▼▼▼
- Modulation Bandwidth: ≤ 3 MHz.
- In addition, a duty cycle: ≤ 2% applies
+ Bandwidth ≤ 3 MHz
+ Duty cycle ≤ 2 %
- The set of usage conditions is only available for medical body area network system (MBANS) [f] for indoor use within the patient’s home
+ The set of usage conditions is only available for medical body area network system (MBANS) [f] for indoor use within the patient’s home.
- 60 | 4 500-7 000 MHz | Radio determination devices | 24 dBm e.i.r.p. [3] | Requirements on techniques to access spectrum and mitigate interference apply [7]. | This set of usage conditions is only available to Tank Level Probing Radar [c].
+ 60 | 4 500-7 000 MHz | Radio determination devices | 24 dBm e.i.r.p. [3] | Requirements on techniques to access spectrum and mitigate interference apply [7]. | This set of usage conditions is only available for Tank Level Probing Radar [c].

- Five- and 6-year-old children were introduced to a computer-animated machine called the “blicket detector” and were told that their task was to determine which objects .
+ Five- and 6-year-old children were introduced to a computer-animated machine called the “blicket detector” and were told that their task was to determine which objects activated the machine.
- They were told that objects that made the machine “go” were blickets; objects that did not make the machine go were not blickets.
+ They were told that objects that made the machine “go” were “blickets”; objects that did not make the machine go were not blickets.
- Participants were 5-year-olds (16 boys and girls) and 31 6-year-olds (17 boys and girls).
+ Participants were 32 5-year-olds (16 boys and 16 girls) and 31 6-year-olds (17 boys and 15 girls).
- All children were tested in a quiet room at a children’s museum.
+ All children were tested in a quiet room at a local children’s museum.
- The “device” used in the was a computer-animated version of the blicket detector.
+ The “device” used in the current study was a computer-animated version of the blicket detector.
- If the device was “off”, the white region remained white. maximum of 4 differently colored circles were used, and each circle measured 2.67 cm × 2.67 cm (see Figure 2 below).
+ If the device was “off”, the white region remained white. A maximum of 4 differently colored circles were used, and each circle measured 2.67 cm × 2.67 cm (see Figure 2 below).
▲▲▲
▸ Your objective
Set down the entire material again, exactly as it stands.

▸ Answer to this exercise
- Modulation Bandwidth: ≤ 3 MHz.
- In addition, a duty cycle: ≤ 2% applies
+ Bandwidth ≤ 3 MHz
+ Duty cycle ≤ 2 %
- The set of usage conditions is only available for medical body area network system (MBANS) [f] for indoor use within the patient’s home
+ The set of usage conditions is only available for medical body area network system (MBANS) [f] for indoor use within the patient’s home.
- 60 | 4 500-7 000 MHz | Radio determination devices | 24 dBm e.i.r.p. [3] | Requirements on techniques to access spectrum and mitigate interference apply [7]. | This set of usage conditions is only available to Tank Level Probing Radar [c].
+ 60 | 4 500-7 000 MHz | Radio determination devices | 24 dBm e.i.r.p. [3] | Requirements on techniques to access spectrum and mitigate interference apply [7]. | This set of usage conditions is only available for Tank Level Probing Radar [c].

- Five- and 6-year-old children were introduced to a computer-animated machine called the “blicket detector” and were told that their task was to determine which objects .
+ Five- and 6-year-old children were introduced to a computer-animated machine called the “blicket detector” and were told that their task was to determine which objects activated the machine.
- They were told that objects that made the machine “go” were blickets; objects that did not make the machine go were not blickets.
+ They were told that objects that made the machine “go” were “blickets”; objects that did not make the machine go were not blickets.
- Participants were 5-year-olds (16 boys and girls) and 31 6-year-olds (17 boys and girls).
+ Participants were 32 5-year-olds (16 boys and 16 girls) and 31 6-year-olds (17 boys and 15 girls).
- All children were tested in a quiet room at a children’s museum.
+ All children were tested in a quiet room at a local children’s museum.
- The “device” used in the was a computer-animated version of the blicket detector.
+ The “device” used in the current study was a computer-animated version of the blicket detector.
- If the device was “off”, the white region remained white. maximum of 4 differently colored circles were used, and each circle measured 2.67 cm × 2.67 cm (see Figure 2 below).
+ If the device was “off”, the white region remained white. A maximum of 4 differently colored circles were used, and each circle measured 2.67 cm × 2.67 cm (see Figure 2 below).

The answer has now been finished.